Skeptical about the value of the organic matter we had recommended,
he had piled a huge quantity of compost into several rows
of his maize field. The last two rows he left as a control
untilled and unfertilized. There, before our eyes, stood a
field of 2 1/2 m maize, with a last row less than 40 cm tall.
That was the day we began to realize the incredible degree
to which organic matter can restore soils.
1. Maximize
organic matter production
Little by little, work in a dozen countries has convinced
us that the vast majority of soils can be made highly fertile.
How? By using our first principle: maximize organic matter
production.
Conrado’s particular approach, however, was anti-economic.
The cost of using compost on basic grains exceeds the benefit.
But intercropped green manure/cover crops (gm/cc’s)
can produce from 50 to 140 T/Ha (green weight) of organic
matter with very little work: no transporting of material
and no cutting up or layering or turning over of compost heaps.

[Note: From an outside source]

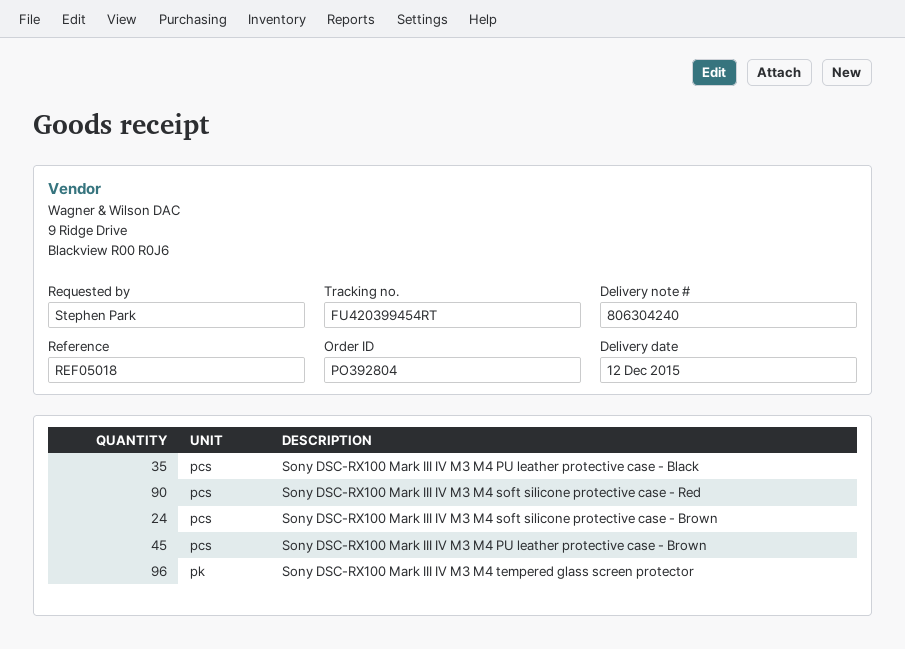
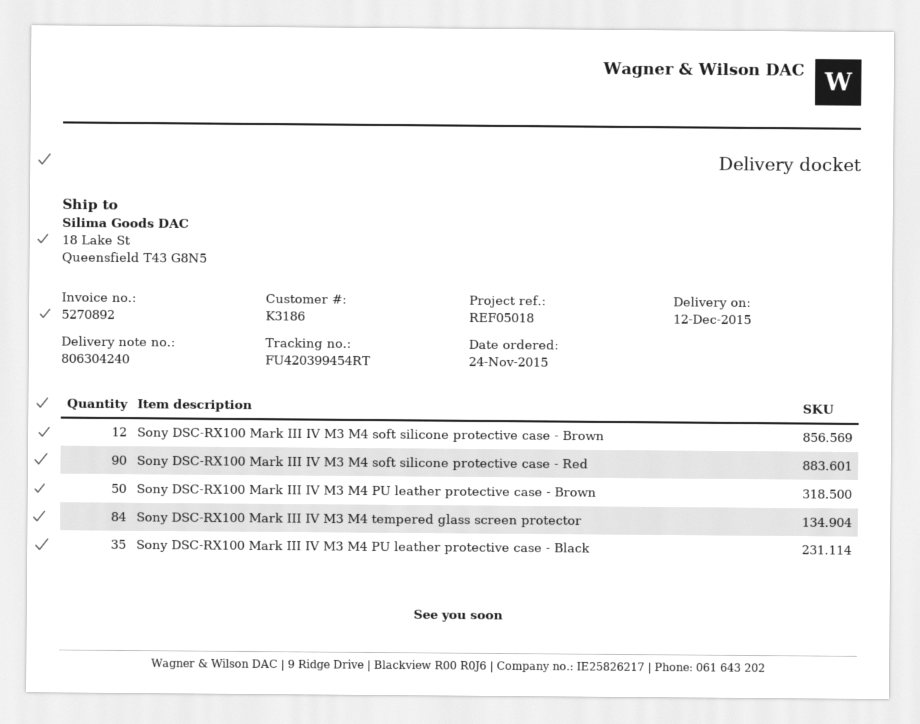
Sony DSC-RX100 Mark III IV M3 M4 soft silicone protective case - Brown: 24 -> 12
Sony DSC-RX100 Mark III IV M3 M4 PU leather protective case - Brown: 45 -> 50
Sony DSC-RX100 Mark III IV M3 M4 tempered glass screen protector: 96 -> 84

In fact, sometimes, because of the gm/cc’s control of
weeds, net labor costs decrease. And soil quality often improves
visibly each year.
Then, as often happens, we found we were far from the first
to employ intercropped gm/cc’s. Gradually, between 1985
and 1992, we learned that villager farmers from Veracruz State
in Mexico through Guatemala, El Salvador, and Honduras were
intercropping velvetbeans (Mucuna pruriens), cowpeas (Vigna
spp.) and jackbeans (Canavalia ensiformis) with their maize
and sorghum.
2. Keep
the soil covered
To our amazement, these systems, virtually all of them in
the supposedly infertile humid tropics, allow farmers to plant
maize every year for decades, with productivity increasing
over time up to 4 T/Ha. In other words, these farmers have
found an answer to slash-and-burn agriculture.
Migratory agriculture is most frequently motivated by decreasing
fertility, increased weed problems, or both. In the Mesoamerican
gm/cc systems, nitrogen fixation and biomass recycling maintain
soil fertility. Mulches of crop residues and fast-growing
gm/cc’s drastically reduce the weed problem. We had
learned a second principle: keep the soil covered.

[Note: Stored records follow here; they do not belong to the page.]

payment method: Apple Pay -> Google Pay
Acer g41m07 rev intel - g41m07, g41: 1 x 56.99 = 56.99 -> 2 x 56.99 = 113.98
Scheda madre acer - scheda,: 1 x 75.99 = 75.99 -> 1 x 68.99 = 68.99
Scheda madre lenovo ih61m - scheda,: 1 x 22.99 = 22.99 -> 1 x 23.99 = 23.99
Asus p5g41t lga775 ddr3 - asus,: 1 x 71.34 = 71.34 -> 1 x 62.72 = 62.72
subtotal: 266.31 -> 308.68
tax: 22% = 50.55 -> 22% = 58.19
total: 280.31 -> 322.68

Gm/cc mulches provide a whole series of additional benefits.
They protect the soil from irradiation and the heat of the
tropical sun, thereby also reducing burn out of organic matter.
They save a tremendous amount of work; farmers can sow into
the plant residue rather than tilling the soil. They keep
the excess nitrogen from acidifying the upper soil horizons.
And they largely prevent soil erosion, even on slopes of 40%.
In the meantime, we had been reading Fukuoka’s book,
The One-Straw Revolution. However, his recommendation of zero
tillage failed to convince us. After all, most of the traditional
agriculture in Latin America uses zero tillage, yet is far
from productive.
In mid-1993, I visited the work of EPAGRI in southern Brazil.
Having visited over 160 agricultural development programs
through the years, I found this largely unpublicized effort
to be the finest of its size I had seen in Latin America.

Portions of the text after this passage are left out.